SCExAO: It is installed on the Subaru telescope and uses the original 188-unit AO system, then SCExAO has been upgraded with a 2000-unit AO system to replace the original imaging system. Finally, SCExAO is designed to cooperate with various high-contrast imaging systems. SCExAO can be used as a test platform for the research of high-contrast imaging technology [97, 98]. The primary motivation for such instrumentation is the direct detection of planetary mass companions at contrasts of 10\(^{-5}\) -10\(^{-6}\) with respect to the host star, at small angular separations from the host star.

Researchers recently report the new direct imaging discovery of a low-mass companion to the nearby star, HIP 109427, as shown in Fig. 18, with the SCExAO instrument coupled with the Microwave Kinetic Inductance Detector Exoplanet Camera(MEC) and CHARIS integral field spectrograph [99]. CHARIS data reduced with reference star point spread function(PSF) subtraction yield 1.1-2.4 \(\mu\)m spectra. This work shows the potential for ExAO systems to utilize speckle statistics to directly image faint companions to nearby stars near the telescope diffraction-limited.

Fig. 18
figure 18

Total intensity image of HIP 109427 B taken with SCExAO at Y and J band where the location of the companion has been circled in red (Adapted with permission from [99], copyright The American Astronomical Society)
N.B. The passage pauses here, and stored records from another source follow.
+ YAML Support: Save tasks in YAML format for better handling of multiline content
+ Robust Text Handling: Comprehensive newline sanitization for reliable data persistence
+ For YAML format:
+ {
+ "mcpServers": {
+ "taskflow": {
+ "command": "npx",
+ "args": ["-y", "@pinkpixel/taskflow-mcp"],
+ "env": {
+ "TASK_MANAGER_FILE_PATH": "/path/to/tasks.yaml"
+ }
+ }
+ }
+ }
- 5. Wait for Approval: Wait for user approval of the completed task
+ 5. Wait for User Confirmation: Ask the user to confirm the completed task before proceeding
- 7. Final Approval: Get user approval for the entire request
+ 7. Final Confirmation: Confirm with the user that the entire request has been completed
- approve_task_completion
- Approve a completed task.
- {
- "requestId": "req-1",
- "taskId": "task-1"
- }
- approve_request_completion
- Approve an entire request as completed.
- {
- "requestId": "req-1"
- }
In China, the Nanjing Institute of Astronomical Optics and Technology, CAS achieved innovative results in the research of key technologies for exoplanet detection, such as ground-based high contrast coronal instruments and ExAO [100, 101]. In 2014, the ExAO system developed by the team, as a guest instrument, successfully installed at the ESO 3.6m New Technology Telescope(NTT), successfully completing test observations. This set of ExAO system has obtained diffraction-limited imaging in the near infrared H-band, indicating that it has the ability to be used for scientific imaging and observation of exoplanets.

Wide field AO technology

In astronomical applications, the anisoplanatic error of the atmosphere limits the correction performance of AO system, and the corrected FOV is also constrained, usually in the range of a few arcsec to tens of arcsec at the conventional AO system. This phenomenon comes from that the classic AO system can only detect the accumulated wavefront aberration in one line of sight direction. As the detected FOV expands, light traveling in different line of sight directions will encounter different aberrations, resulting in inconsistent detected aberrations. In this way, the wavefront detected based on a single line of sight direction compensates for other aberrations, and its correction effect will gradually degrade with the expansion of the FOV. Since the 1980s, researchers have been studying how to break through the corrected FOV limitation of existing AO technologies. For different applications, a variety of technical methods to expand the corrected FOV have been developed, which are collectively referred to as wide field AO technology, including MCAO, GLAO, MOAO, etc. MCAO technology was first systematically proposed by J. M. Beckers in 1988 [4]. According to the characteristics of atmospheric turbulence distribution at different heights, MCAO technology proposes layered detection and correction of atmospheric turbulence to realize close to diffraction-limited imaging at a wide FOV. The idea of tomographic detection of atmospheric turbulence in this technology further leads to the proposal of other technologies. In view of the characteristics that atmospheric turbulence is mainly distributed in the ground layer, F. Rigaut proposed GLAO technology [6] in 2001 to detect atmospheric turbulence by tomography, but only correct the turbulence in the ground layer, in order to improve the imaging quality of the system in a larger FOV. Similarly, based on the atmospheric tomography technology, the wavefront information of the FOV surrounding a dim target can be directly reconstructed through the wavefront sensing of the surrounding bright stars, thus to complete high-resolution correction. Such technology is known as MOAO when multiple targets are reconstructed at the same time [102]. MOAO technology enables high-resolution observations of multiple targets within a large FOV, making it ideal for spectroscopic survey observations. A summary of the wide field AO system are listed at Table 5.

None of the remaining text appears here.